Work to complete: Give back only the lines in the records below from the one with "[682,446,747,463] agaisnt ->" to the one with "[303,602,423,619] discrepencies ->", both inclusive, word for word.

Data for processing:
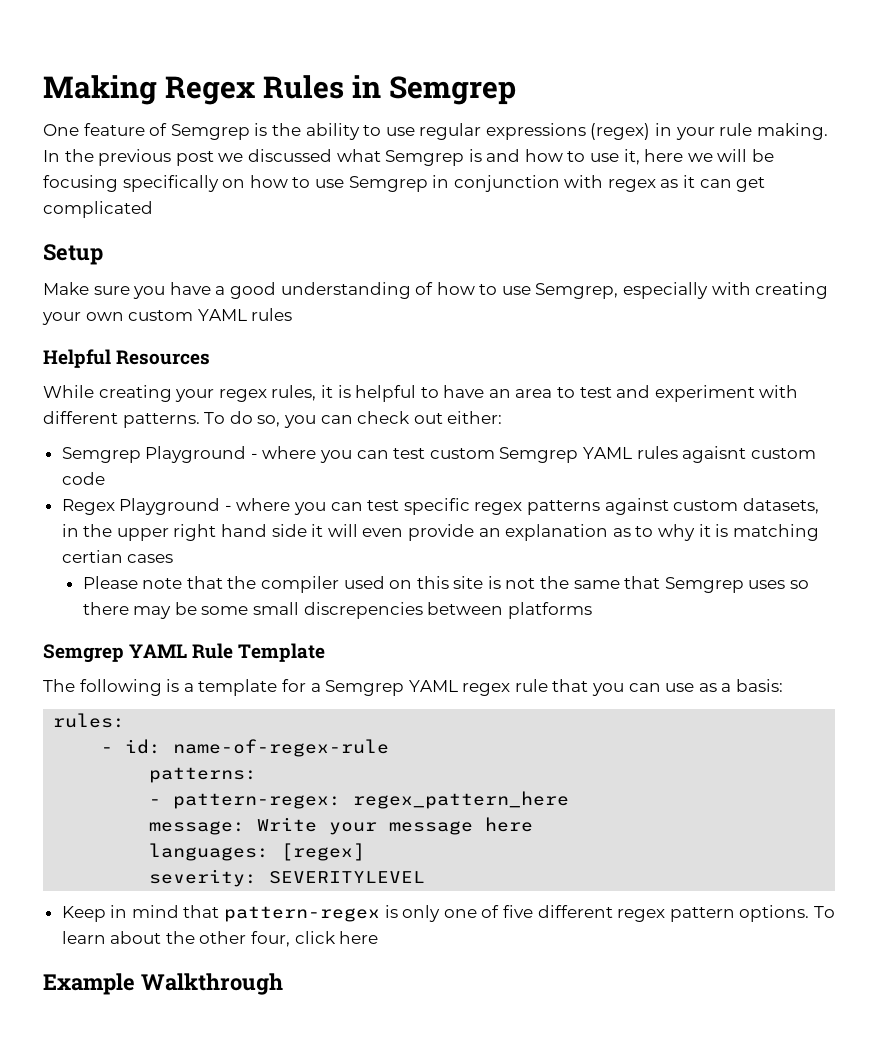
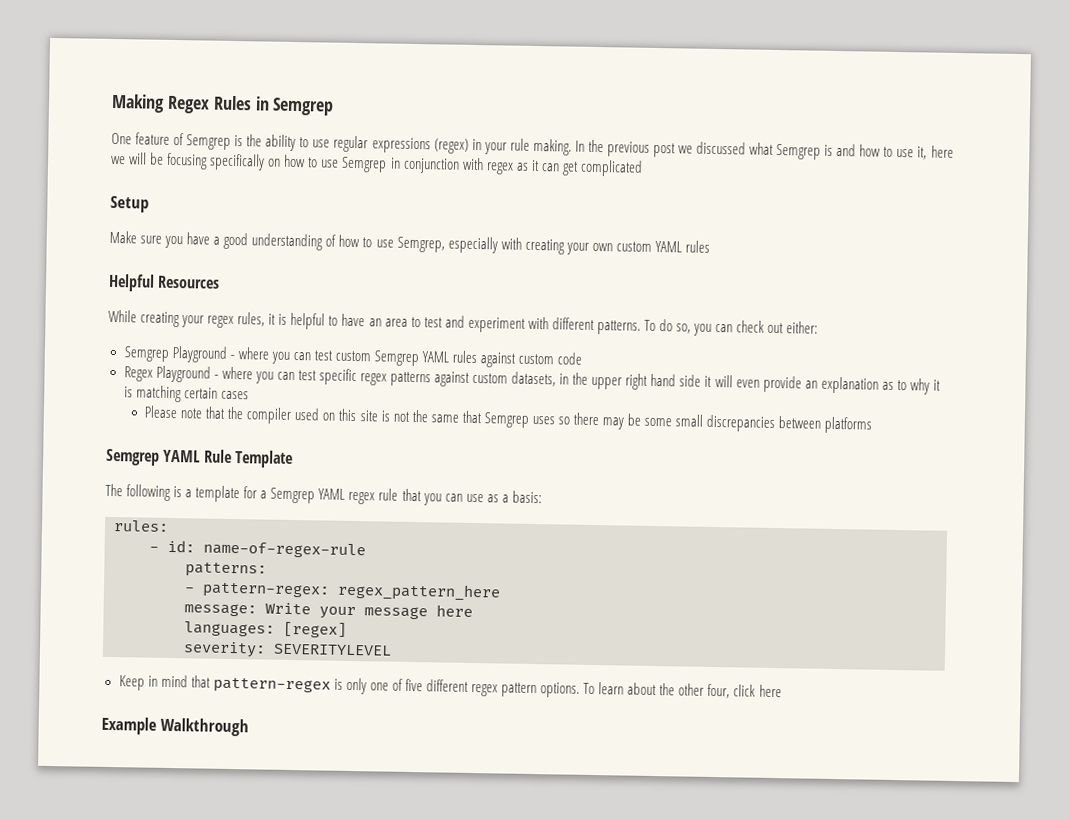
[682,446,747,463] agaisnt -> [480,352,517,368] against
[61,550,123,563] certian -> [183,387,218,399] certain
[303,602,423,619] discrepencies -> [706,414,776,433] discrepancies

* * *

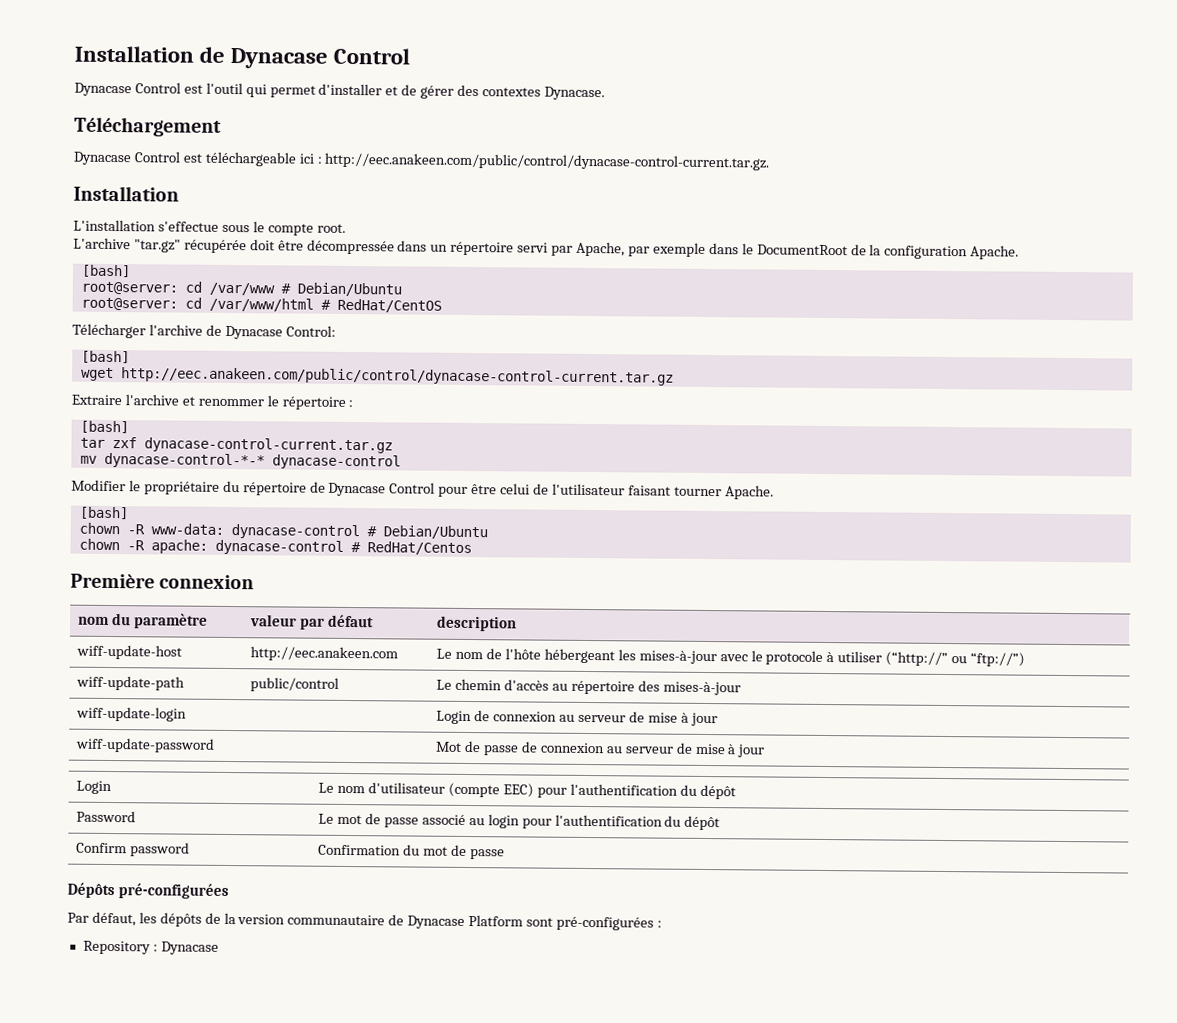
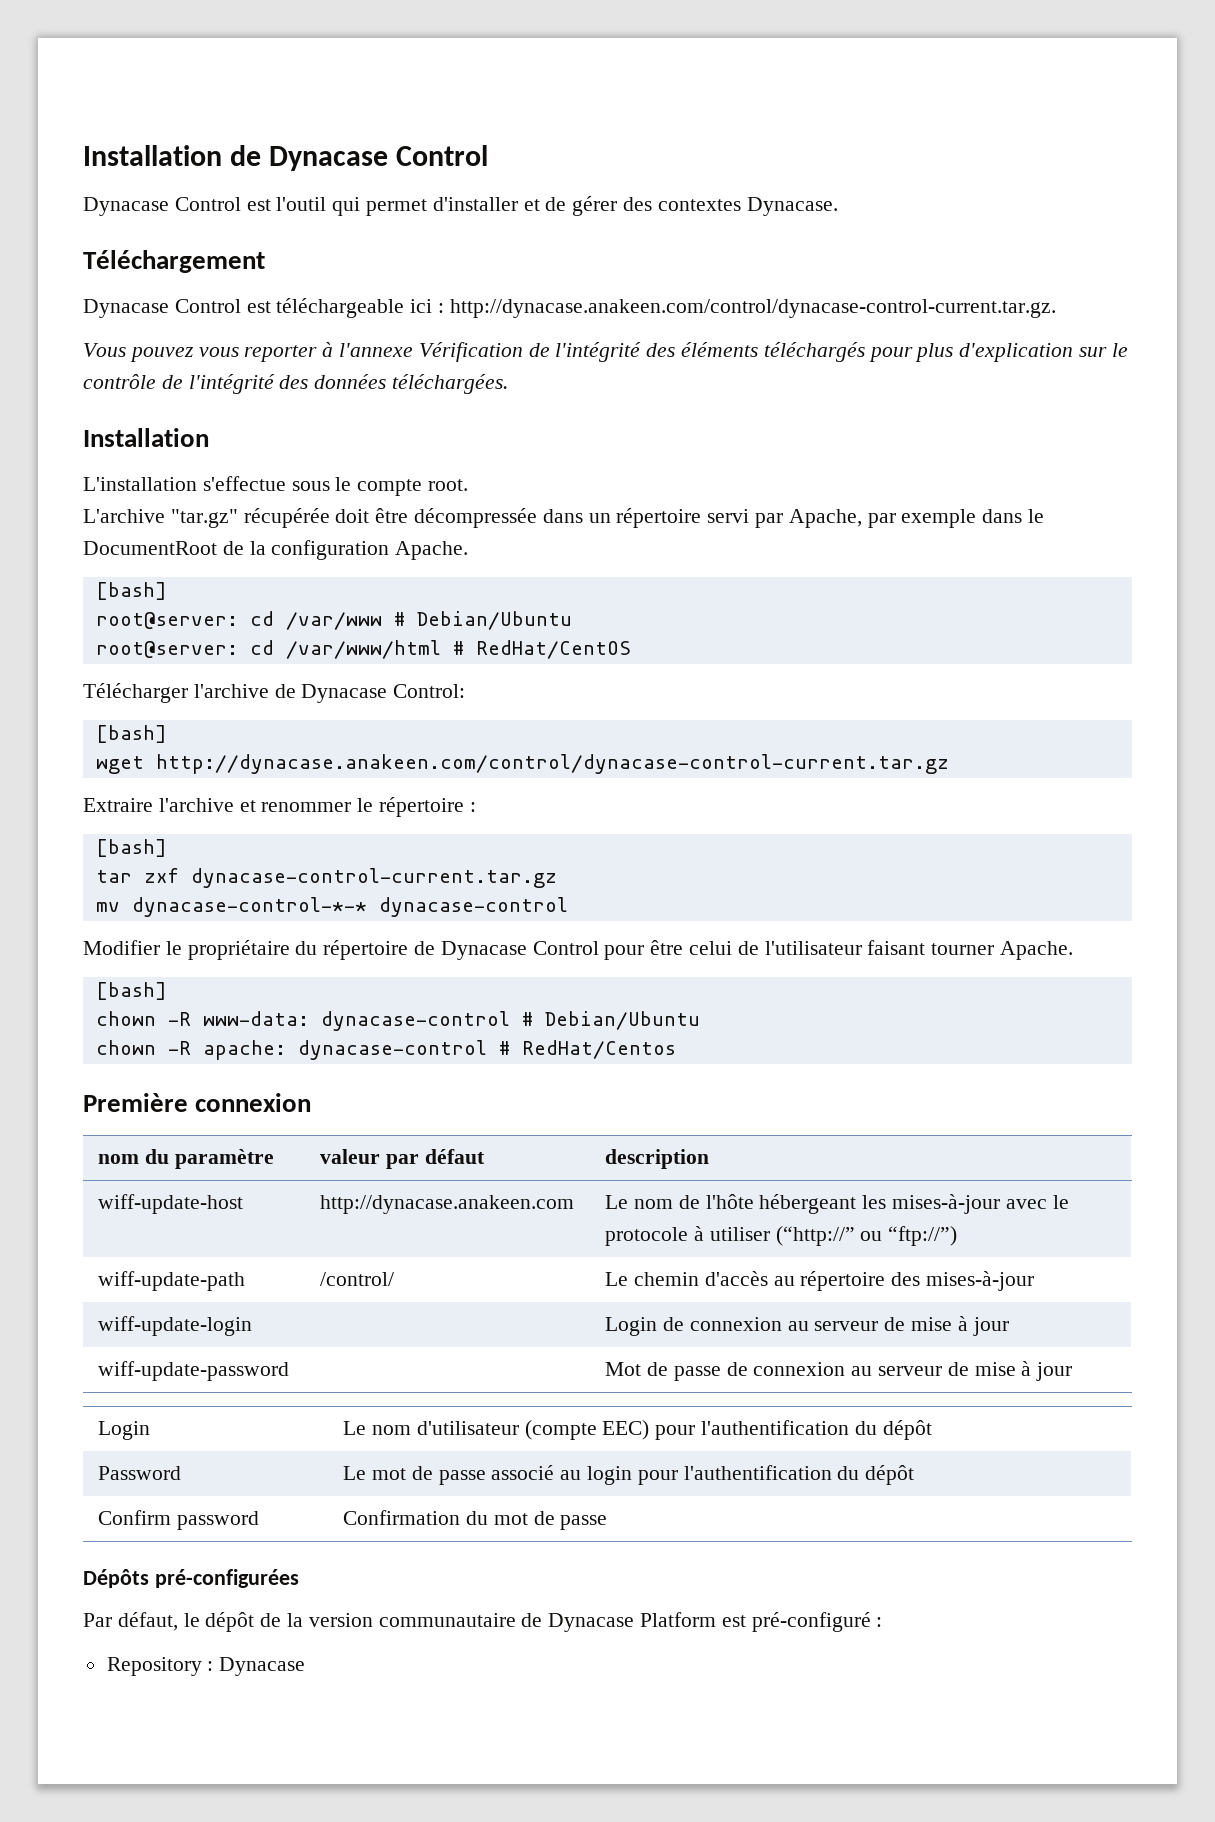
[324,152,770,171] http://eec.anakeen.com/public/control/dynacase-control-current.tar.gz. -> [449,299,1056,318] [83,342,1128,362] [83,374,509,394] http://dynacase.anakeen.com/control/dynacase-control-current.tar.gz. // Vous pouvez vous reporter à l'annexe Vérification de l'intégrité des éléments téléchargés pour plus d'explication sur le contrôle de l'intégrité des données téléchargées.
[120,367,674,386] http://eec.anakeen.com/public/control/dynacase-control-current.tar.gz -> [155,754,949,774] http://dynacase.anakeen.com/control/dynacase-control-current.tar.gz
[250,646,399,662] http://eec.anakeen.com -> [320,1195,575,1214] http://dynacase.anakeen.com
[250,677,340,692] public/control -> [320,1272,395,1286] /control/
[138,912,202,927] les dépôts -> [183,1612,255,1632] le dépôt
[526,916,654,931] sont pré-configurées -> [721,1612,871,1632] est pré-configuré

Solution:
[682,446,747,463] agaisnt -> [480,352,517,368] against
[61,550,123,563] certian -> [183,387,218,399] certain
[303,602,423,619] discrepencies -> [706,414,776,433] discrepancies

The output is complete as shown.